提出了一种基于韧性聚氨酯胶粘剂的2024铝合金单搭接接头(SLJ)的平均应力无关搭接剪切疲劳模型。在高周疲劳范围内生成4个平均应力值和多个交变载荷水平的疲劳数据。对每个平均应力值分别构造S-N曲线,并对结果进行统计分析。考虑到样品的最大应力和疲劳寿命,对整个数据池进行了单独的对数回归。测试数据沿着相同的回归线排列。因此,对使用韧性粘合剂粘合的单搭接接头的耐久性特性进行测试的数量可能会减少。对疲劳试验过程中试样位移的高采样频率信息进行周期性采集和过滤。蠕变曲线描述了疲劳试验期间平均位移的演变,表明冷流动现象可能引发疲劳破坏,而不是裂纹的扩展。

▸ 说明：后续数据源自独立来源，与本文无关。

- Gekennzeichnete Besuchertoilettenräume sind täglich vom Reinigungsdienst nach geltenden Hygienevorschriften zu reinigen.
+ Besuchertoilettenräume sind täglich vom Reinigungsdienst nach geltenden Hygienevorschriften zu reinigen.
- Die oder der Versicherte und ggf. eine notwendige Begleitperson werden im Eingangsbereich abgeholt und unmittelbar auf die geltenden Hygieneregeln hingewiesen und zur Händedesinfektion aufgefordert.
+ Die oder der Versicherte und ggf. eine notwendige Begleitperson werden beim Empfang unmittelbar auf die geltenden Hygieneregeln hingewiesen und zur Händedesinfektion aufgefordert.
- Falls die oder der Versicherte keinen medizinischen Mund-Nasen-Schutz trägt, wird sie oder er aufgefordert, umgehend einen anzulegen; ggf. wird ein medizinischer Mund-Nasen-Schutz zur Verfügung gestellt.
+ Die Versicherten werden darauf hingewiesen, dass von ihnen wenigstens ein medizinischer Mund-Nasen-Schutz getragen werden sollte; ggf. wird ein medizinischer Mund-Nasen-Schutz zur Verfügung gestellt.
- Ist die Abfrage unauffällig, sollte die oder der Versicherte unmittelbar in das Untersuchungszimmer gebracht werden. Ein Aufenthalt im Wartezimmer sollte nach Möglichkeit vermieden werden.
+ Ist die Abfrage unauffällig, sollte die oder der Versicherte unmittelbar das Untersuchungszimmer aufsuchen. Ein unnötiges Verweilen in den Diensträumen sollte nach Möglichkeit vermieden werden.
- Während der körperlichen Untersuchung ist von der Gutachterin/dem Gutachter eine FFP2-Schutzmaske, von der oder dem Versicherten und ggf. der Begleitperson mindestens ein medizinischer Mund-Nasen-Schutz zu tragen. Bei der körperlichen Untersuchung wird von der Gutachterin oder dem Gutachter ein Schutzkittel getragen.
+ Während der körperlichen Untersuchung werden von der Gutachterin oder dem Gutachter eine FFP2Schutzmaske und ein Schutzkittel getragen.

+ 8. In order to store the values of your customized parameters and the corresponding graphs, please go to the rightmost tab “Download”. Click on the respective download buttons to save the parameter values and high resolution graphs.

本文章由计算机程序翻译,如有差异,请以英文原文为准。
A Novel Mean Stress-Independent Fatigue Model for Bonded Joints With Ductile Adhesives
A mean stress-independent lap shear fatigue model is proposed for Aluminum 2024 alloy Single Lap Joints (SLJ) that are bonded with ductile, polyurethane-based, adhesive. Fatigue data is generated in the High Cycle Fatigue range, for 4 values of mean stress and multiple levels of alternating load. Individual S-N curves are constructed, for each value of mean stress, and the results are statistically analyzed. A separate logarithmic regression of the entire pool of data is performed, considering maximum stress and fatigue life of the samples. The test data align along the same regression line. As a result, the amount of tests to perform for durability characterization of single lap joints bonded with ductile adhesive can potentially be reduced. High sampling frequency information of the displacement of the specimens during fatigue tests is periodically acquired and filtered. The creep-like curve describing the evolution of the mean displacement during the fatigue tests suggests that cold flow phenomena could trigger fatigue failure, rather than the propagation of a crack.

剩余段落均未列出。